English is missing quite a few grammatical features that are necessary for understanding of a German sentence. The genderedness (lolwat is that a word?) nouns helps recognise references, as does declination declension of nouns. German (as presumably other languages do) also uses a LOT more commas than English to structure sentences. So if you know what to look for, it can be very easy to parse even a complicated German sentence because everything has a signal attached telling you what it’s doing in that sentence.

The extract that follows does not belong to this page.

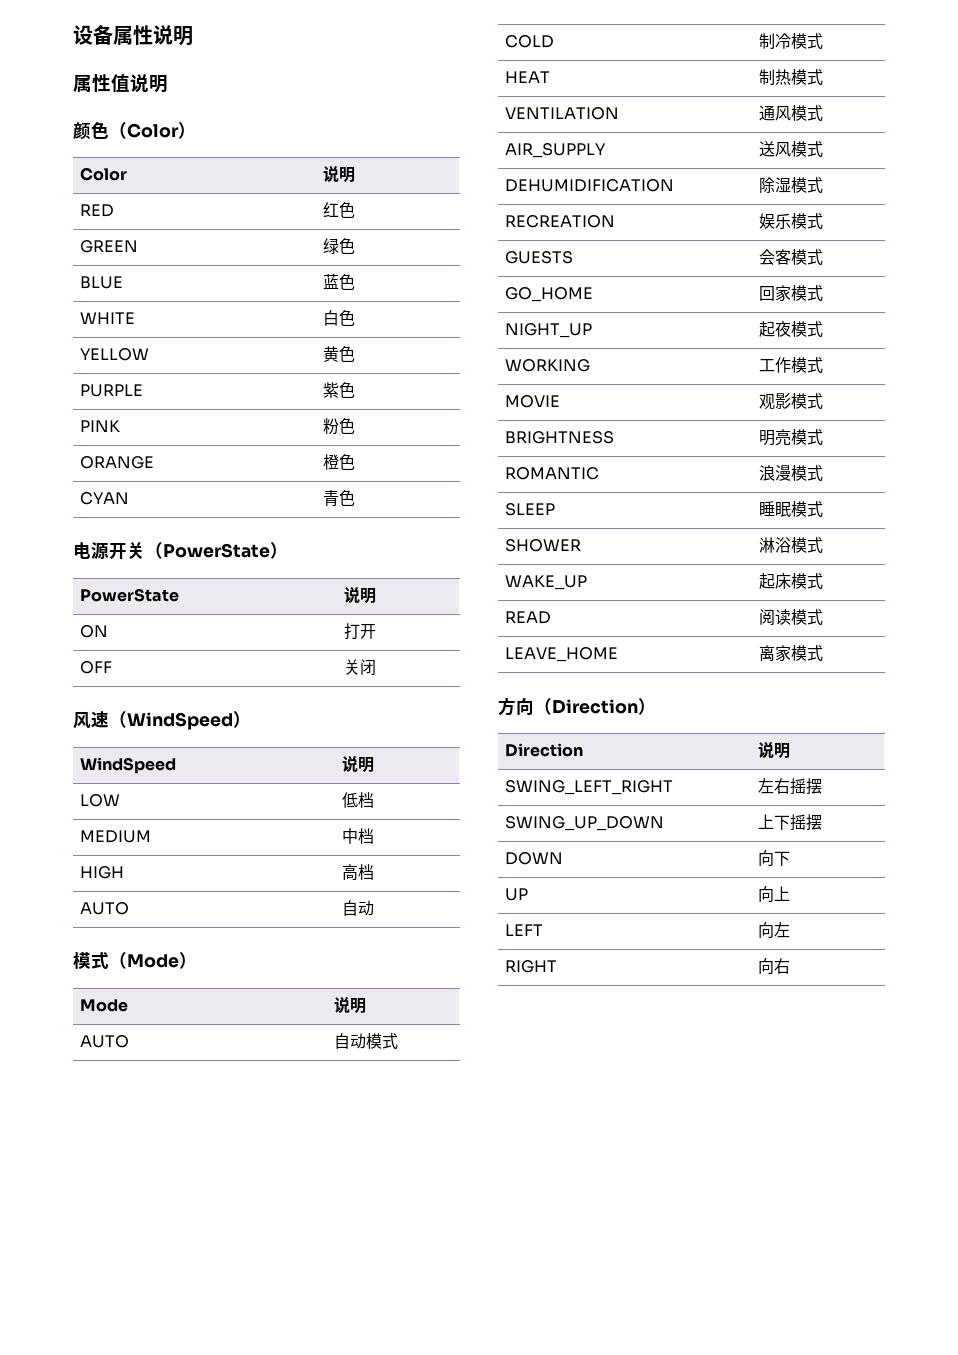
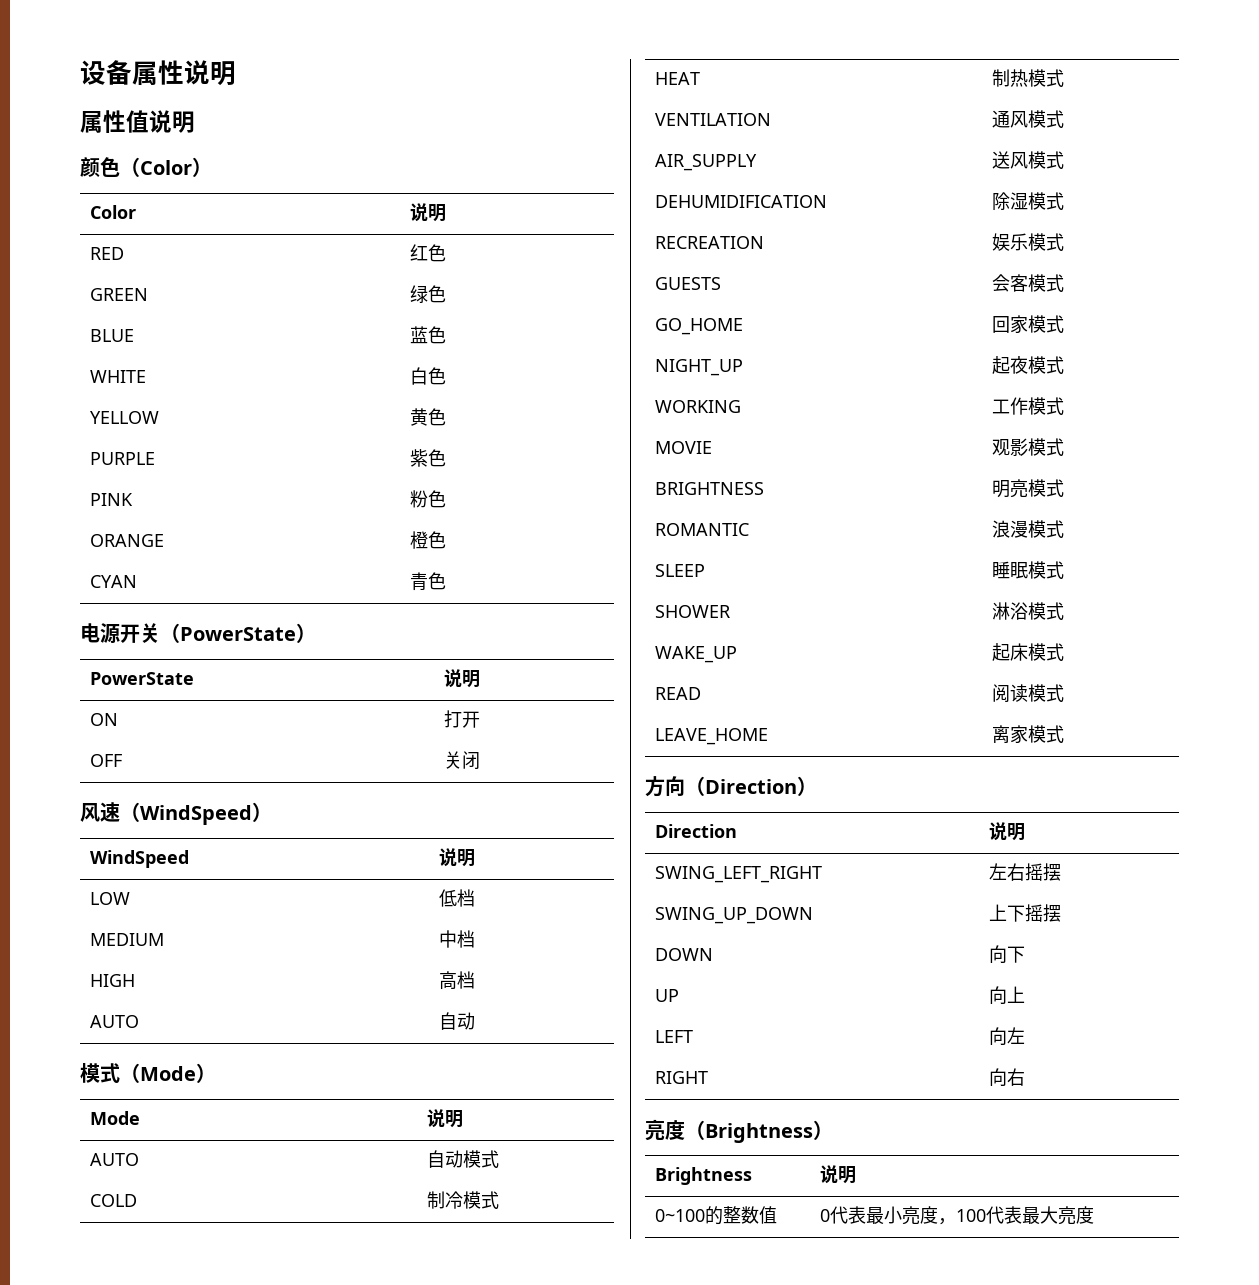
+ 亮度（Brightness）
+ Brightness | 说明
+ 0~100的整数值 | 0代表最小亮度，100代表最大亮度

Obviously language can work perfectly fine without those features or English wouldn’t exist. Still, there are frequently sentences in English that would have to be reworded quite heavily to lose their ambiguity, such as when there are several "it"s referenced and you have to take half a second to figure out which one is which. That’s when I do sometimes miss my native language’s features - but it’s also when native English speakers struggle.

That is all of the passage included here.